Data under study –
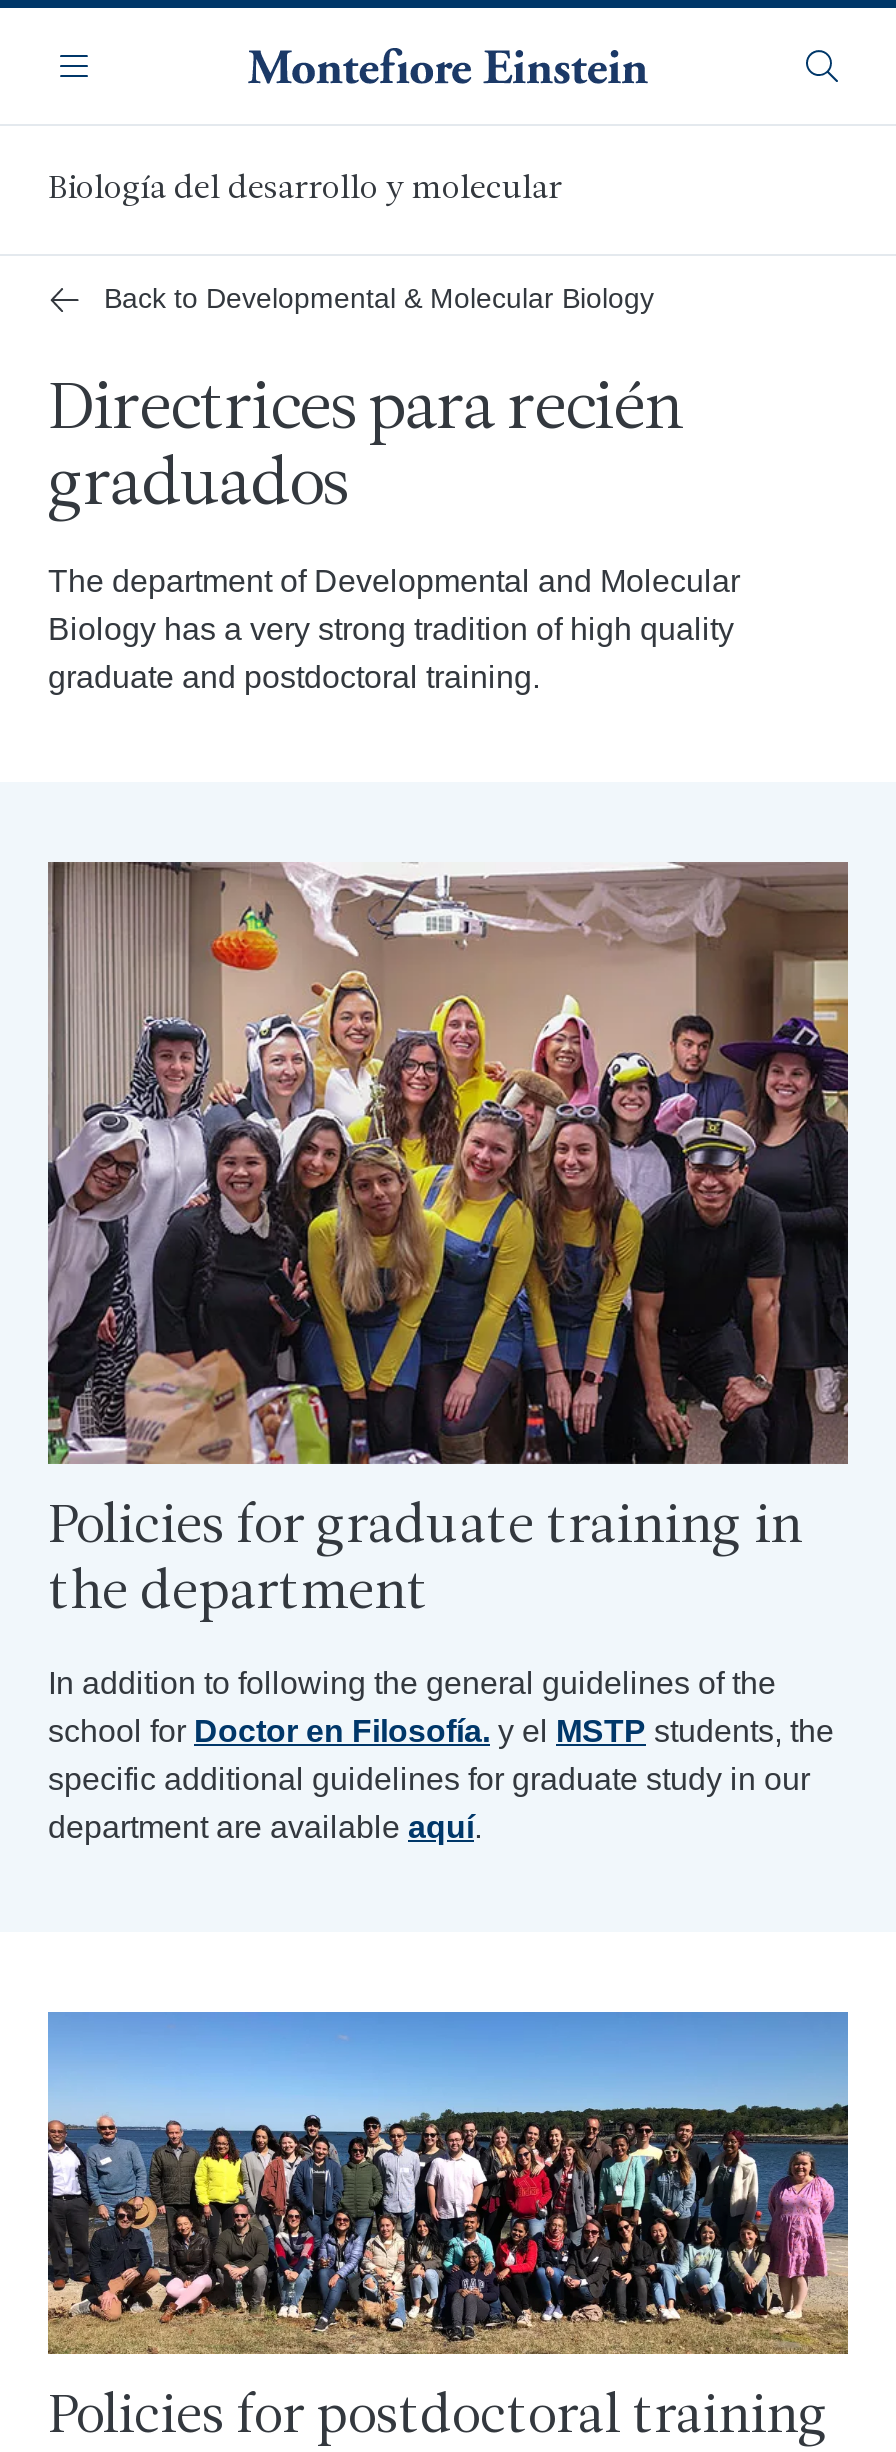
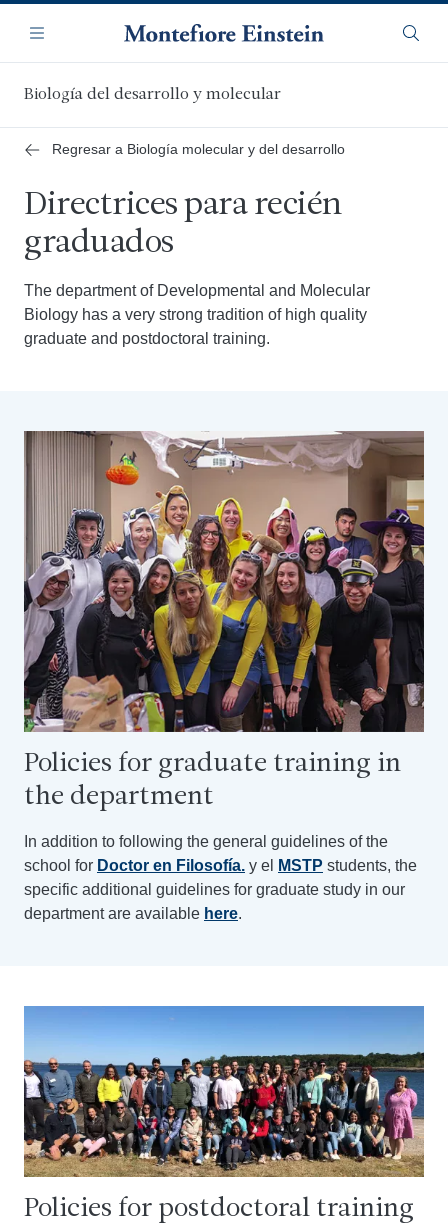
- Back to Developmental & Molecular Biology
+ Regresar a Biología molecular y del desarrollo

- department are available aquí.
+ department are available here.
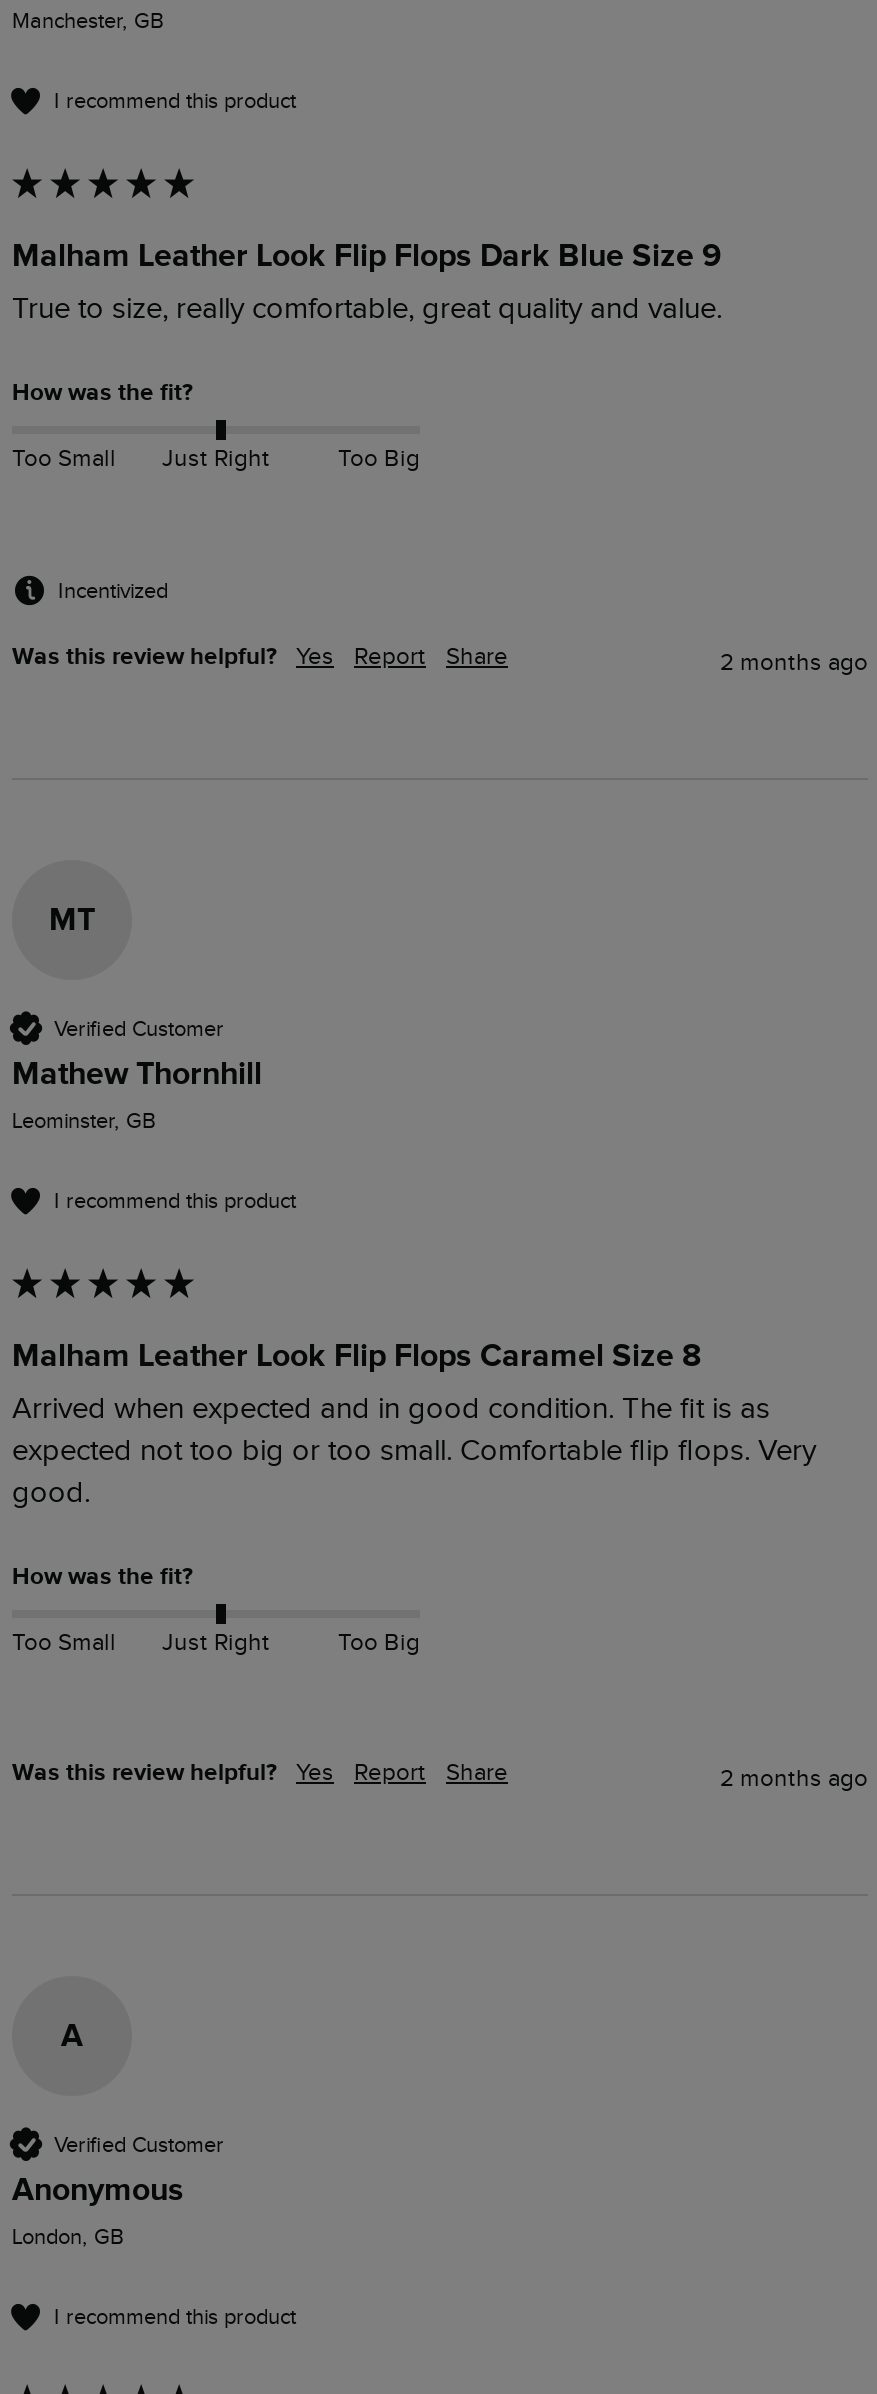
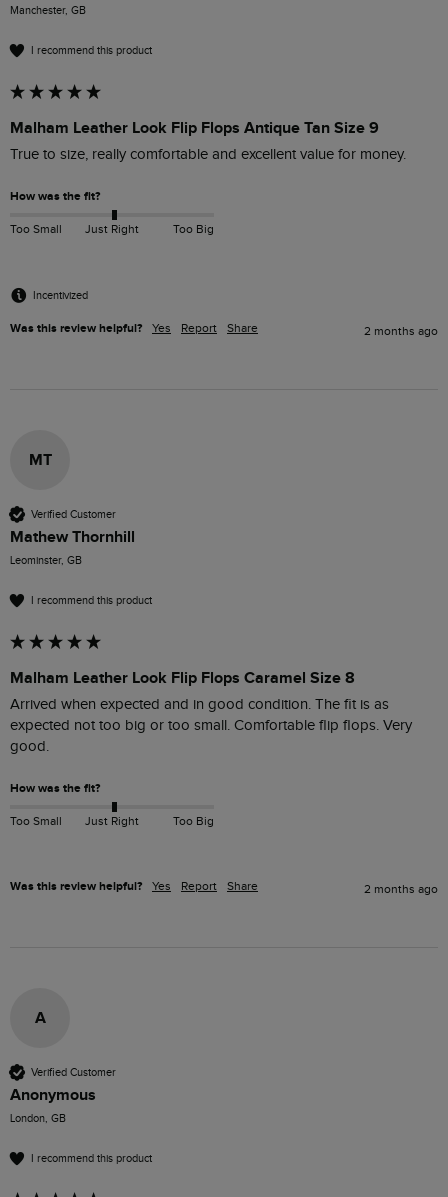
- Malham Leather Look Flip Flops Dark Blue Size 9
- True to size, really comfortable, great quality and value.
+ Malham Leather Look Flip Flops Antique Tan Size 9
+ True to size, really comfortable and excellent value for money.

Work instruction – Once the images are set aside, retype all of the material above exactly.

Task response –
- Back to Developmental & Molecular Biology
+ Regresar a Biología molecular y del desarrollo

- department are available aquí.
+ department are available here.
- Malham Leather Look Flip Flops Dark Blue Size 9
- True to size, really comfortable, great quality and value.
+ Malham Leather Look Flip Flops Antique Tan Size 9
+ True to size, really comfortable and excellent value for money.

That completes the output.